▶ Goal of the exercise: In the material below, some lines carry "syncWithAlgolia". Copy each such line.

▶ Exercise data:

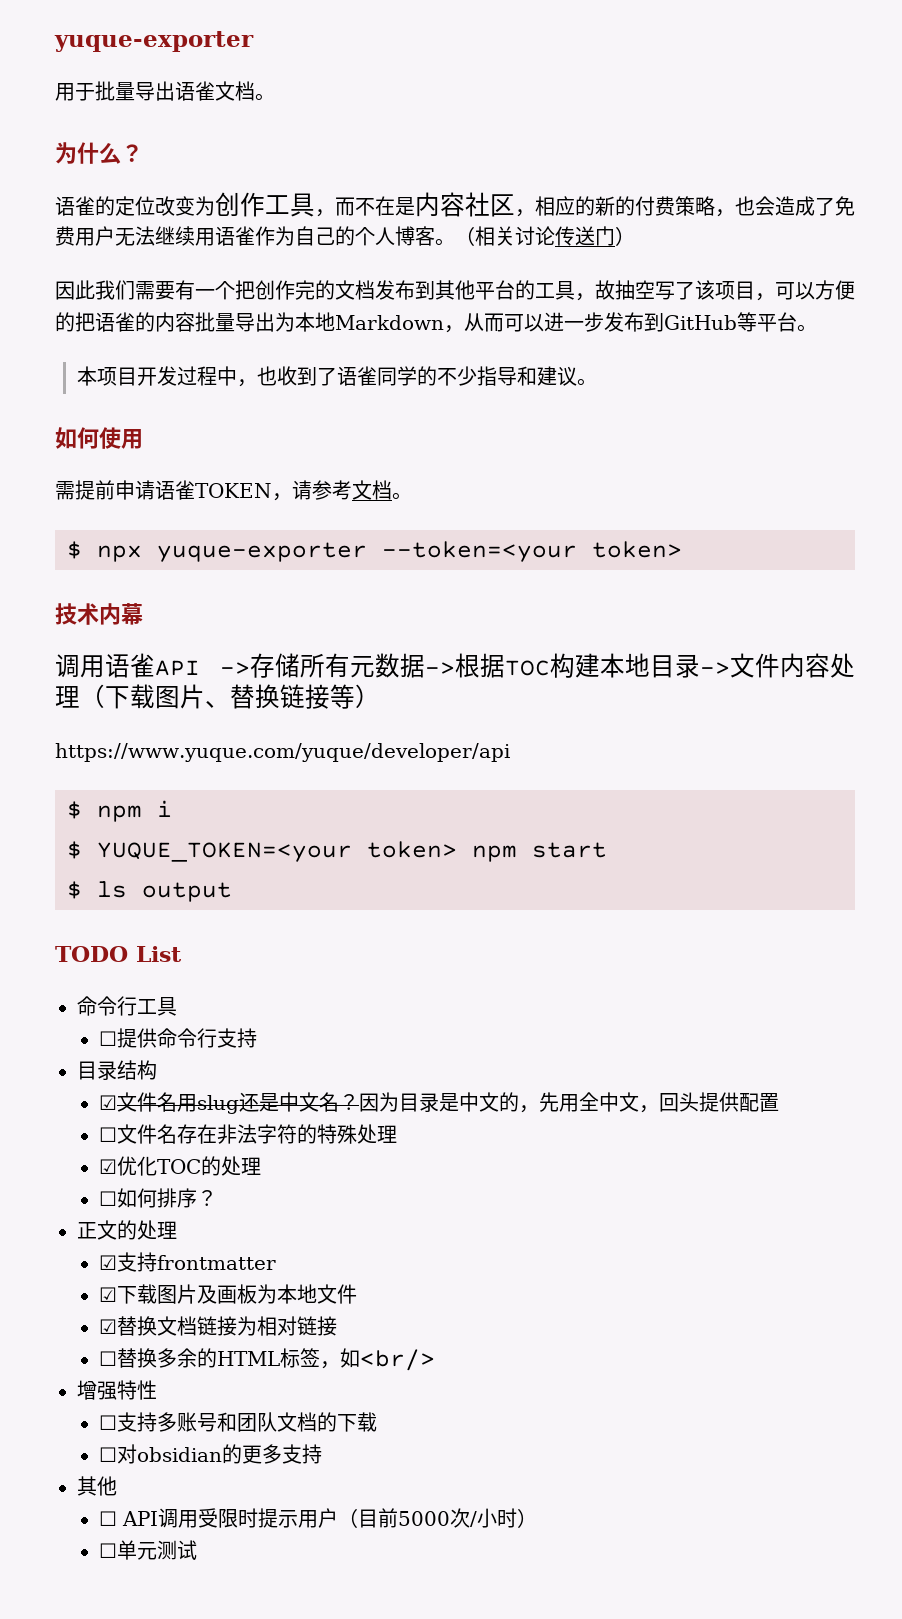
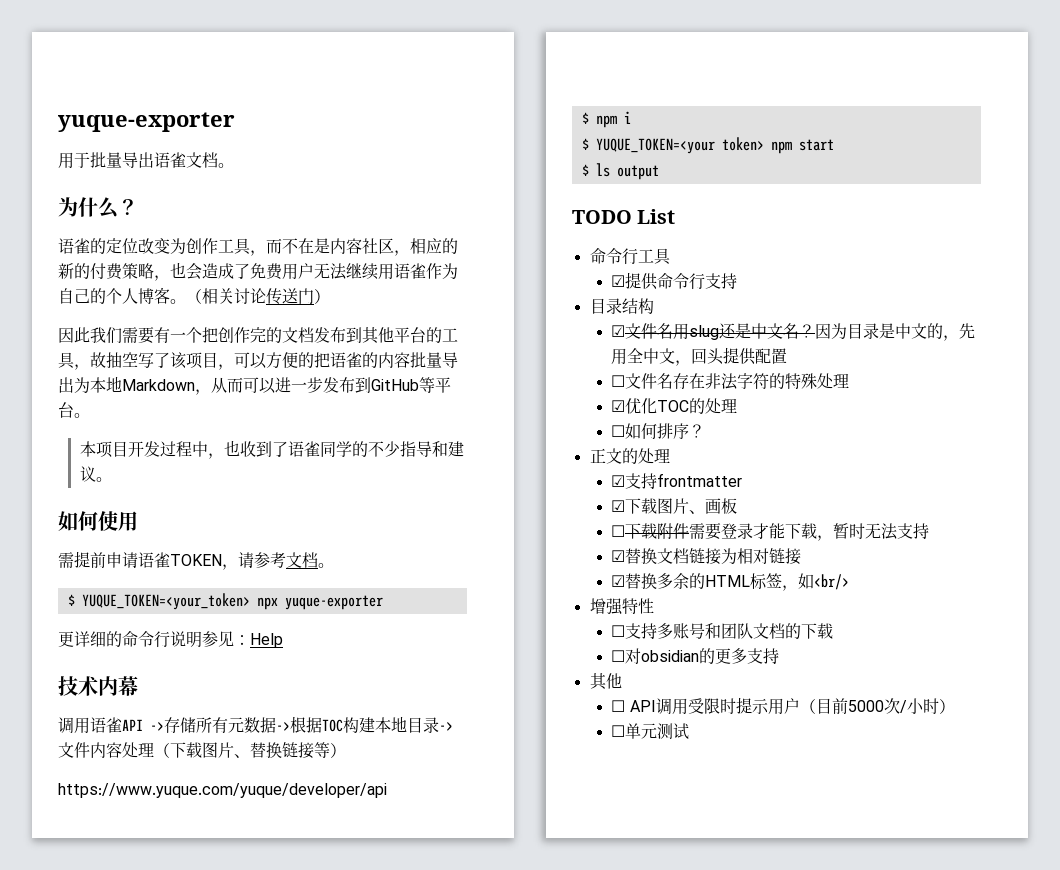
(82, 550) none -> [81,593,250,610] YUQUE_TOKEN=<your_token>
[382,541,682,562] --token=<your token> -> [58,631,283,648] // 更详细的命令行说明参见：Help
[99,1031,118,1046] ☐ -> [611,275,626,287] ☑
[197,1285,218,1304] 及 -> [689,510,706,514] 、
[257,1284,358,1304] 为本地文件 -> [611,523,930,541] // ☐下载附件需要登录才能下载，暂时无法支持
[99,1351,118,1366] ☐ -> [611,575,626,587] ☑

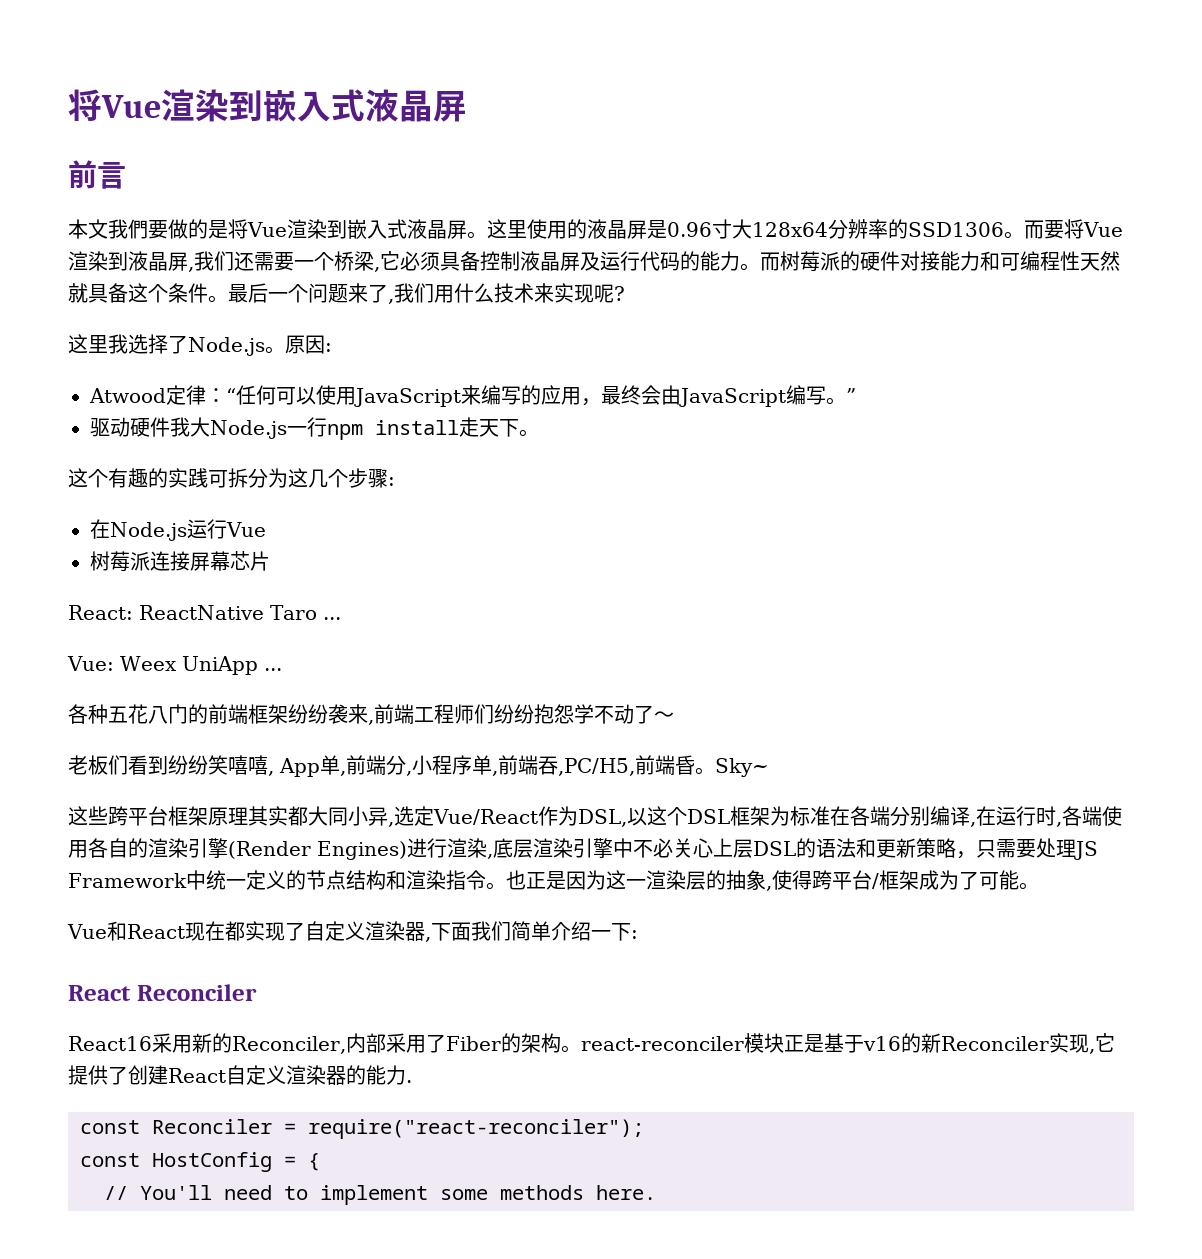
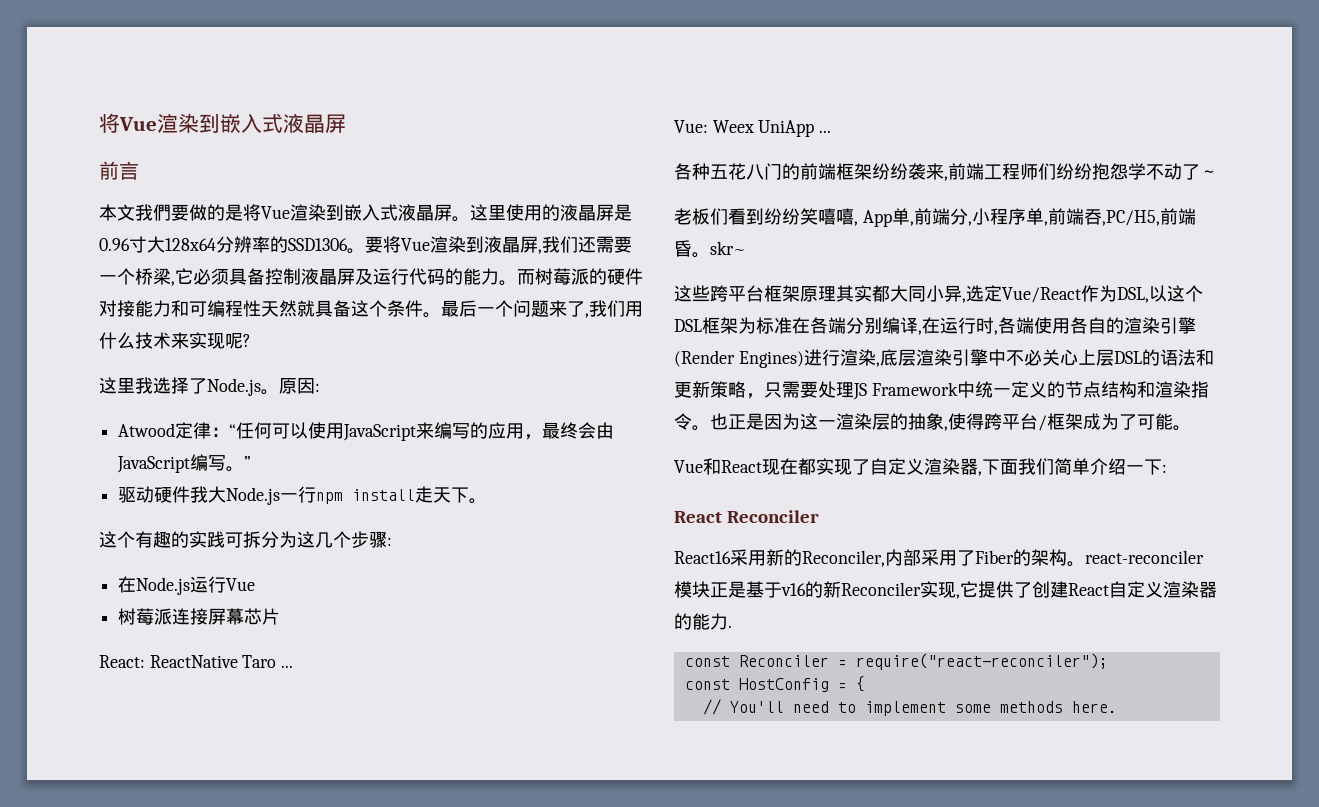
[1023,220,1044,239] 而 -> (365, 251) none
[715,758,769,777] Sky~ -> [710,241,746,255] skr~

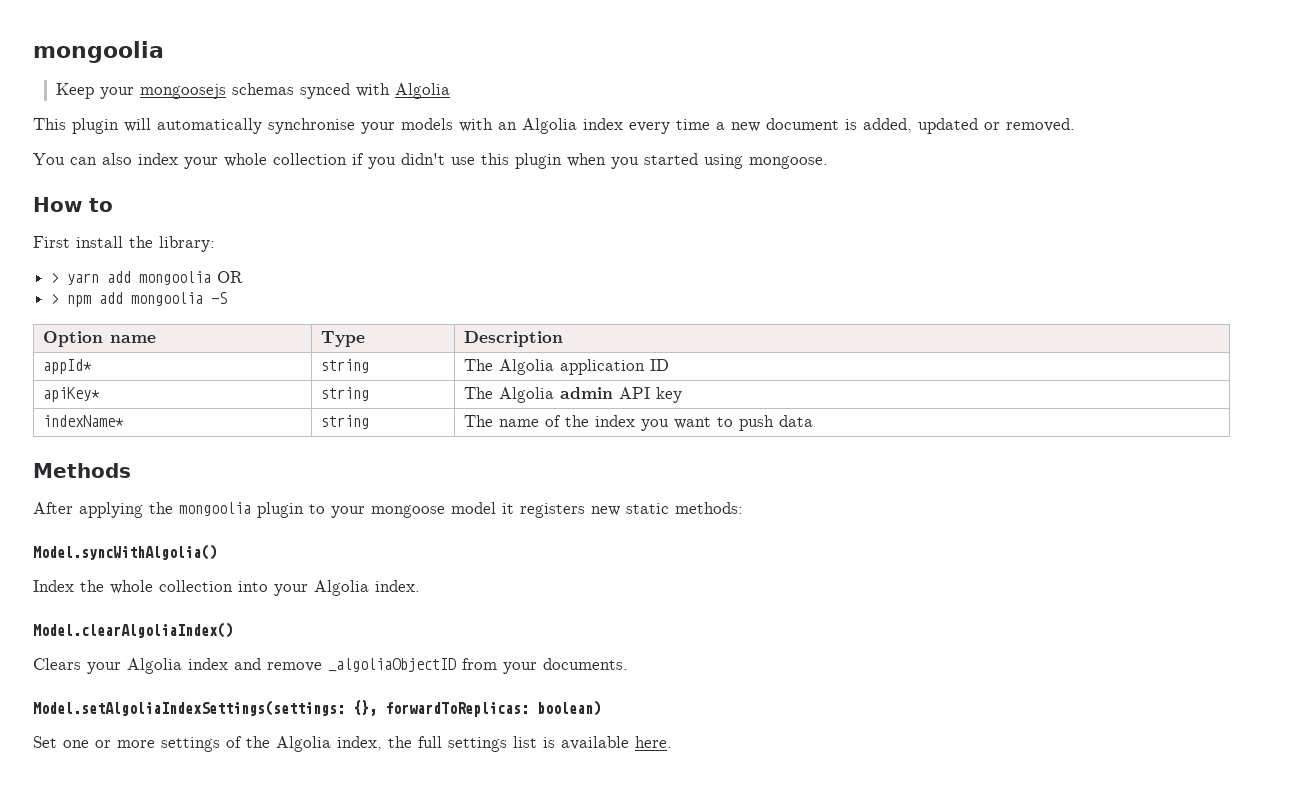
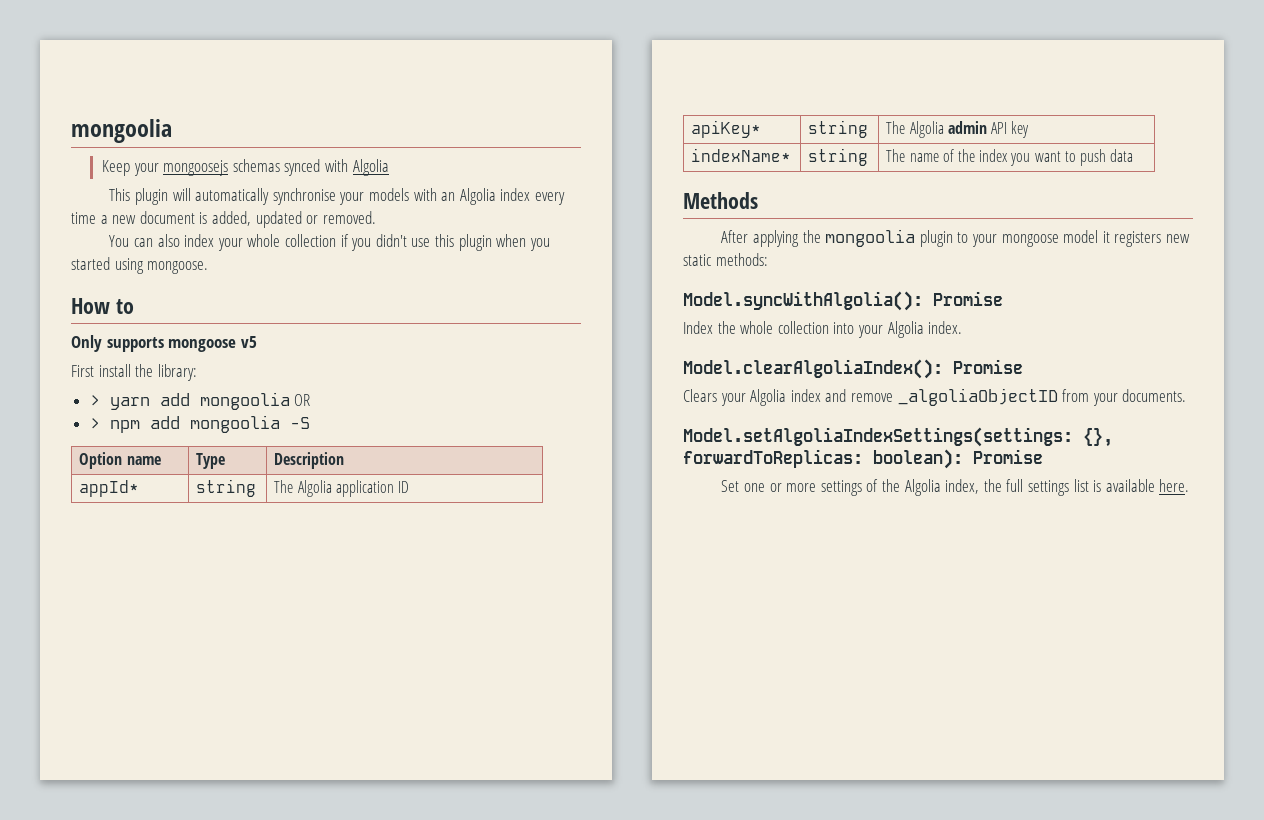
(113, 205) none -> [71,335,257,352] // Only supports mongoose v5
[33,544,217,560] Model.syncWithAlgolia() -> [683,291,1003,311] Model.syncWithAlgolia(): Promise
[33,622,233,638] Model.clearAlgoliaIndex() -> [683,359,1023,379] Model.clearAlgoliaIndex(): Promise
[537,700,601,716] boolean) -> [873,449,1043,469] boolean): Promise

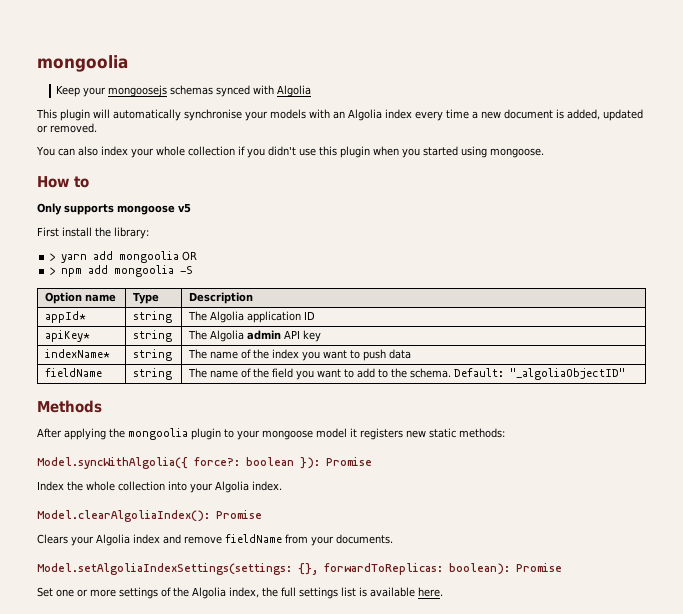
(1134, 155) none -> [44,368,102,377] [132,368,172,380] [187,368,625,380] // fieldName | string | The name of the field you want to add to the schema. Default: "_algoliaObjectID"
[683,291,923,311] Model.syncWithAlgolia(): -> [37,457,320,469] Model.syncWithAlgolia({ force?: boolean }):
[897,388,1058,406] _algoliaObjectID -> [225,534,282,543] fieldName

▶ Solution to this task:
[33,544,217,560] Model.syncWithAlgolia() -> [683,291,1003,311] Model.syncWithAlgolia(): Promise
[683,291,923,311] Model.syncWithAlgolia(): -> [37,457,320,469] Model.syncWithAlgolia({ force?: boolean }):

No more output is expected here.